## WHAT THE TASK ASKS
Exact reproduction of the data is required, with images excluded.

[Items listed in a dataset]
▼
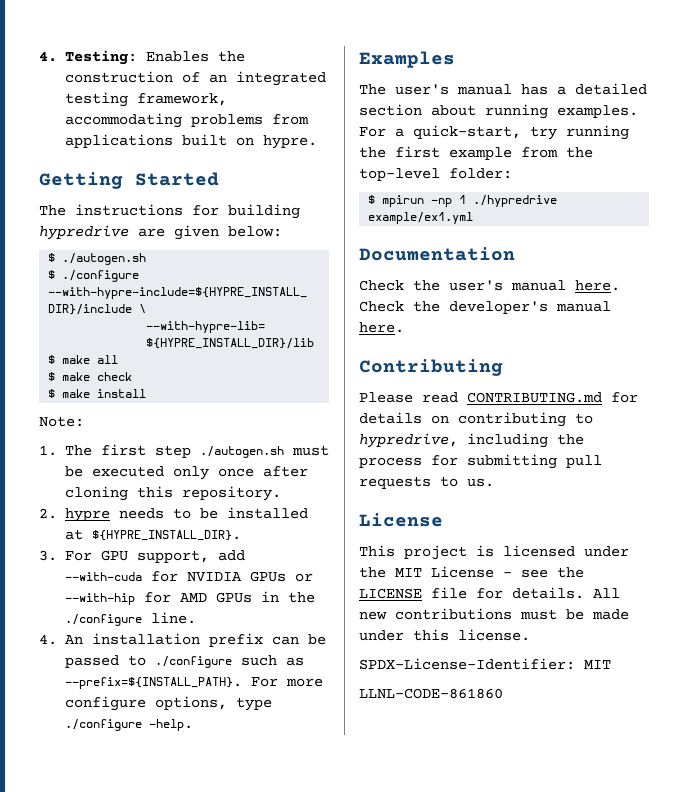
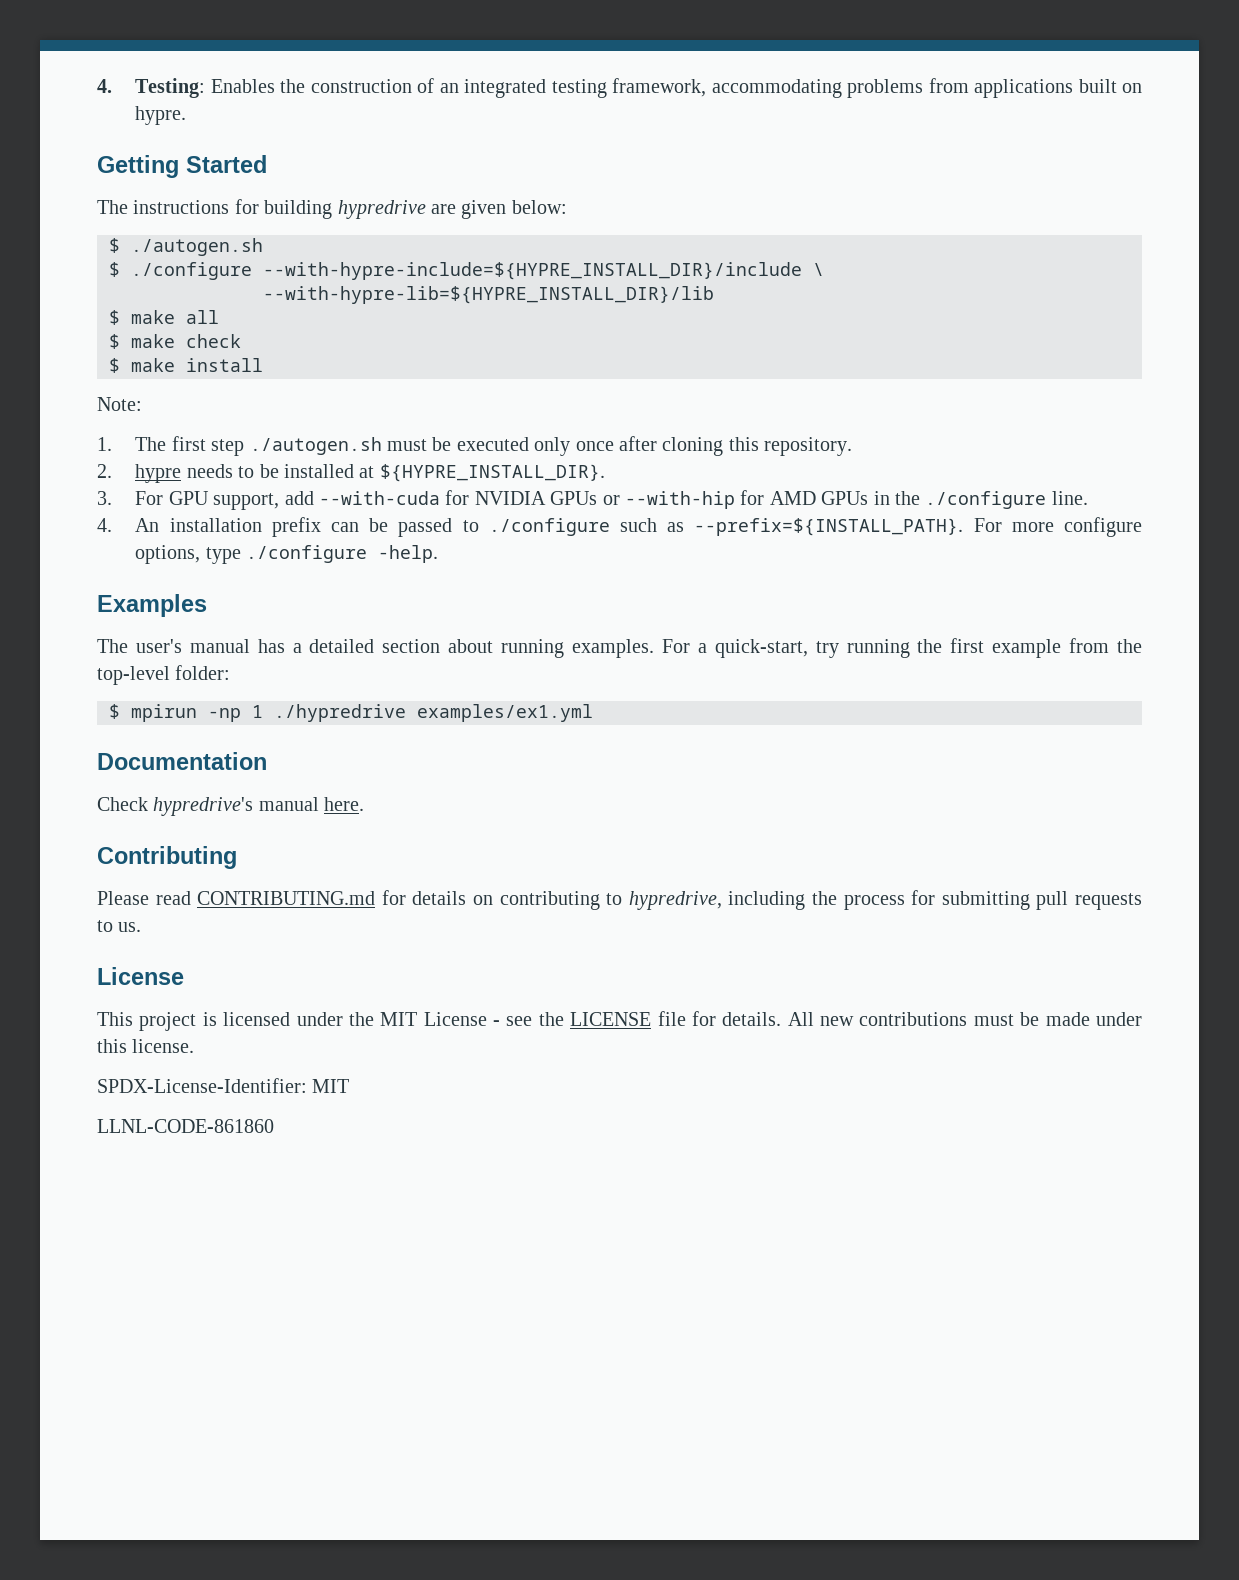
- $ mpirun -np 1 ./hypredrive example/ex1.yml
+ $ mpirun -np 1 ./hypredrive examples/ex1.yml
- Check the user's manual here. Check the developer's manual here.
+ Check hypredrive's manual here.

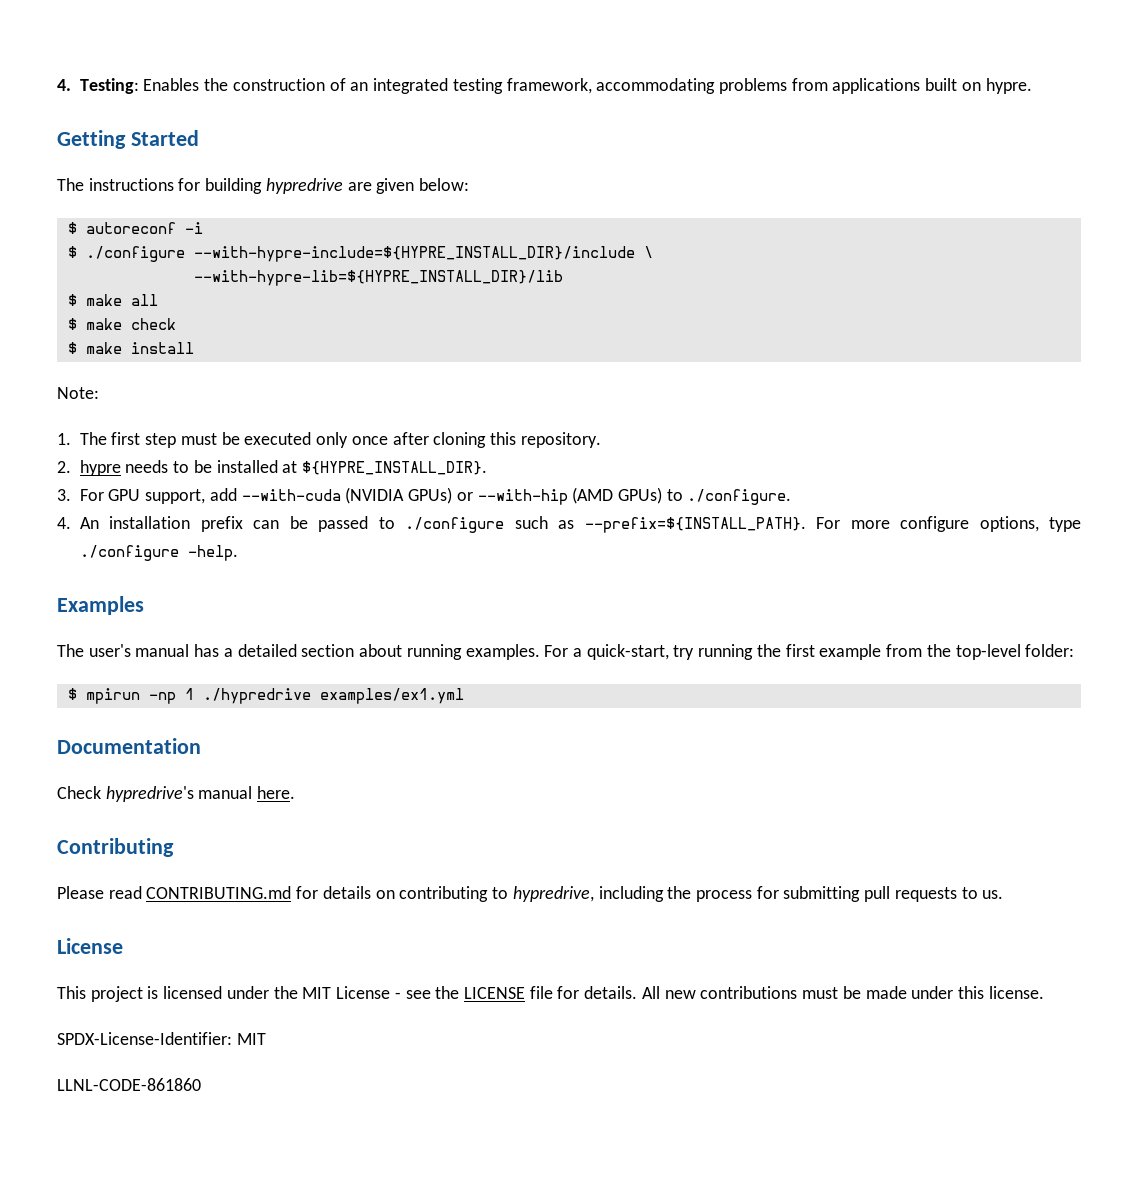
- $ ./autogen.sh
+ $ autoreconf -i
- 1. The first step ./autogen.sh must be executed only once after cloning this repository.
+ 1. The first step must be executed only once after cloning this repository.
- 3. For GPU support, add --with-cuda for NVIDIA GPUs or --with-hip for AMD GPUs in the ./configure line.
+ 3. For GPU support, add --with-cuda (NVIDIA GPUs) or --with-hip (AMD GPUs) to ./configure.

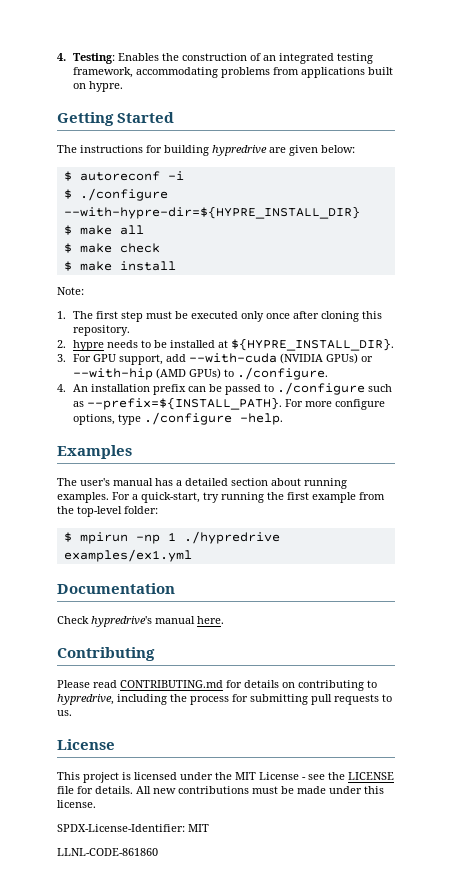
- $ ./configure --with-hypre-include=${HYPRE_INSTALL_DIR}/include \
- --with-hypre-lib=${HYPRE_INSTALL_DIR}/lib
+ $ ./configure --with-hypre-dir=${HYPRE_INSTALL_DIR}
▲
## RESULT OF THE EXERCISE
- $ mpirun -np 1 ./hypredrive example/ex1.yml
+ $ mpirun -np 1 ./hypredrive examples/ex1.yml
- Check the user's manual here. Check the developer's manual here.
+ Check hypredrive's manual here.

- $ ./autogen.sh
+ $ autoreconf -i
- 1. The first step ./autogen.sh must be executed only once after cloning this repository.
+ 1. The first step must be executed only once after cloning this repository.
- 3. For GPU support, add --with-cuda for NVIDIA GPUs or --with-hip for AMD GPUs in the ./configure line.
+ 3. For GPU support, add --with-cuda (NVIDIA GPUs) or --with-hip (AMD GPUs) to ./configure.

- $ ./configure --with-hypre-include=${HYPRE_INSTALL_DIR}/include \
- --with-hypre-lib=${HYPRE_INSTALL_DIR}/lib
+ $ ./configure --with-hypre-dir=${HYPRE_INSTALL_DIR}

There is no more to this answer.